## Exercise requirements
Pictures are to be omitted. Output only the lines from the one containing "(327, 323) none" through the end of the data, word for word.
** Records shown follows **
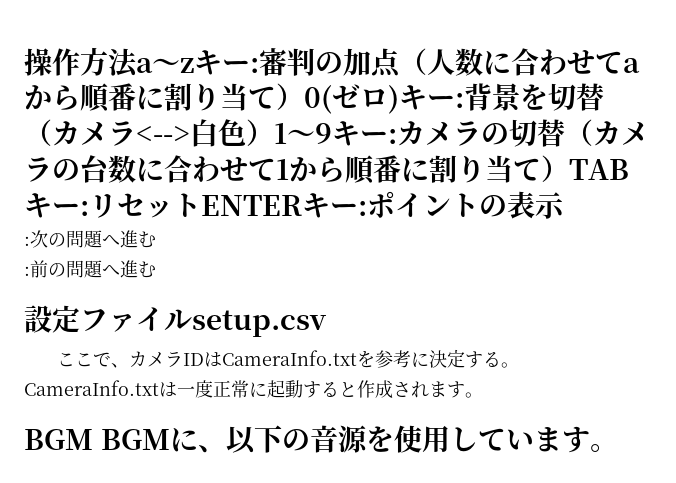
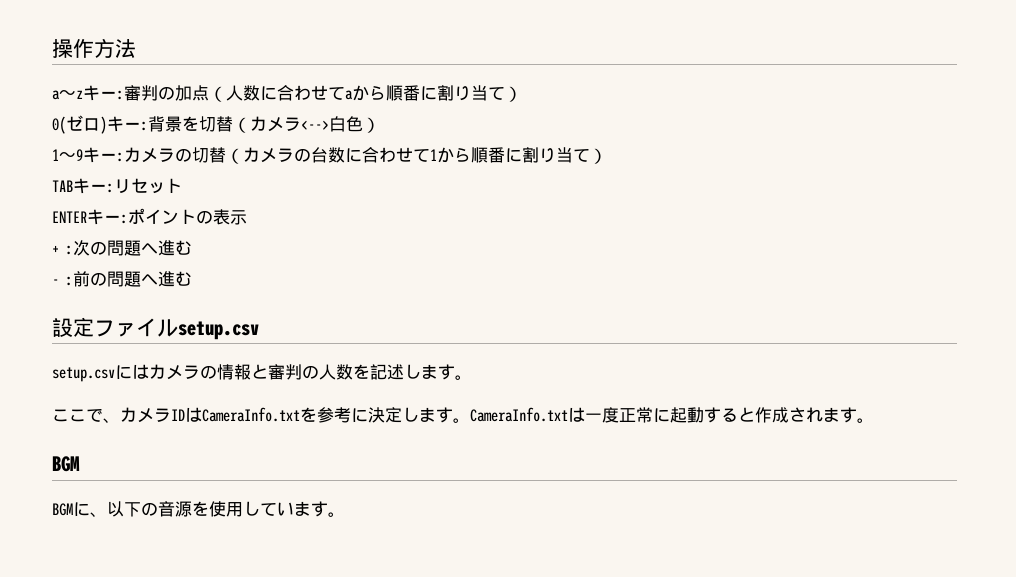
(139, 63) none -> (136, 48) //
(304, 96) none -> (522, 94) //
(274, 132) none -> (380, 125) //
(569, 168) none -> (607, 156) //
(201, 205) none -> (182, 185) //
(565, 205) none -> [52,245,59,254] +
(156, 239) none -> [52,279,59,285] -
(327, 323) none -> [52,364,472,382] // setup.csvにはカメラの情報と審判の人数を記述します。
[464,351,501,368] する -> [402,407,453,423] します
(93, 439) none -> (80, 464) //

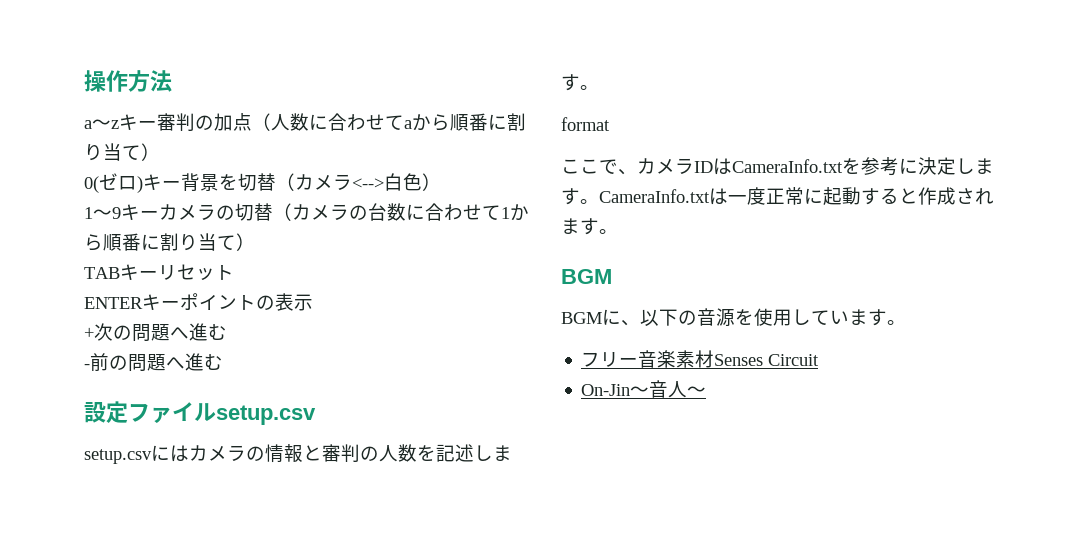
[117,90,124,100] : -> (157, 124) none
[141,121,148,131] : -> (181, 184) none
[117,152,124,162] : -> (159, 214) none
[107,183,114,193] : -> (158, 274) none
[121,214,128,224] : -> (180, 304) none
[66,245,73,255] : -> (94, 333) none
[66,276,73,286] : -> (90, 366) none
(472, 377) none -> [561,117,610,131] // format
(345, 514) none -> [581,350,820,368] [581,380,707,398] // フリー音楽素材Senses Circuit // On-Jin〜音人〜

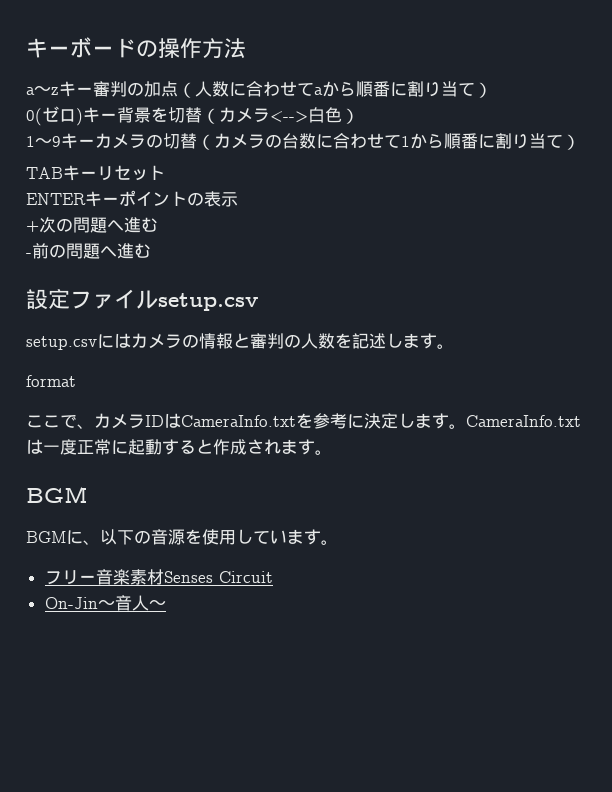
(84, 81) none -> [26,37,158,58] キーボードの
** End of Records shown **
## Output for this task
(327, 323) none -> [52,364,472,382] // setup.csvにはカメラの情報と審判の人数を記述します。
[464,351,501,368] する -> [402,407,453,423] します
(93, 439) none -> (80, 464) //

[117,90,124,100] : -> (157, 124) none
[141,121,148,131] : -> (181, 184) none
[117,152,124,162] : -> (159, 214) none
[107,183,114,193] : -> (158, 274) none
[121,214,128,224] : -> (180, 304) none
[66,245,73,255] : -> (94, 333) none
[66,276,73,286] : -> (90, 366) none
(472, 377) none -> [561,117,610,131] // format
(345, 514) none -> [581,350,820,368] [581,380,707,398] // フリー音楽素材Senses Circuit // On-Jin〜音人〜

(84, 81) none -> [26,37,158,58] キーボードの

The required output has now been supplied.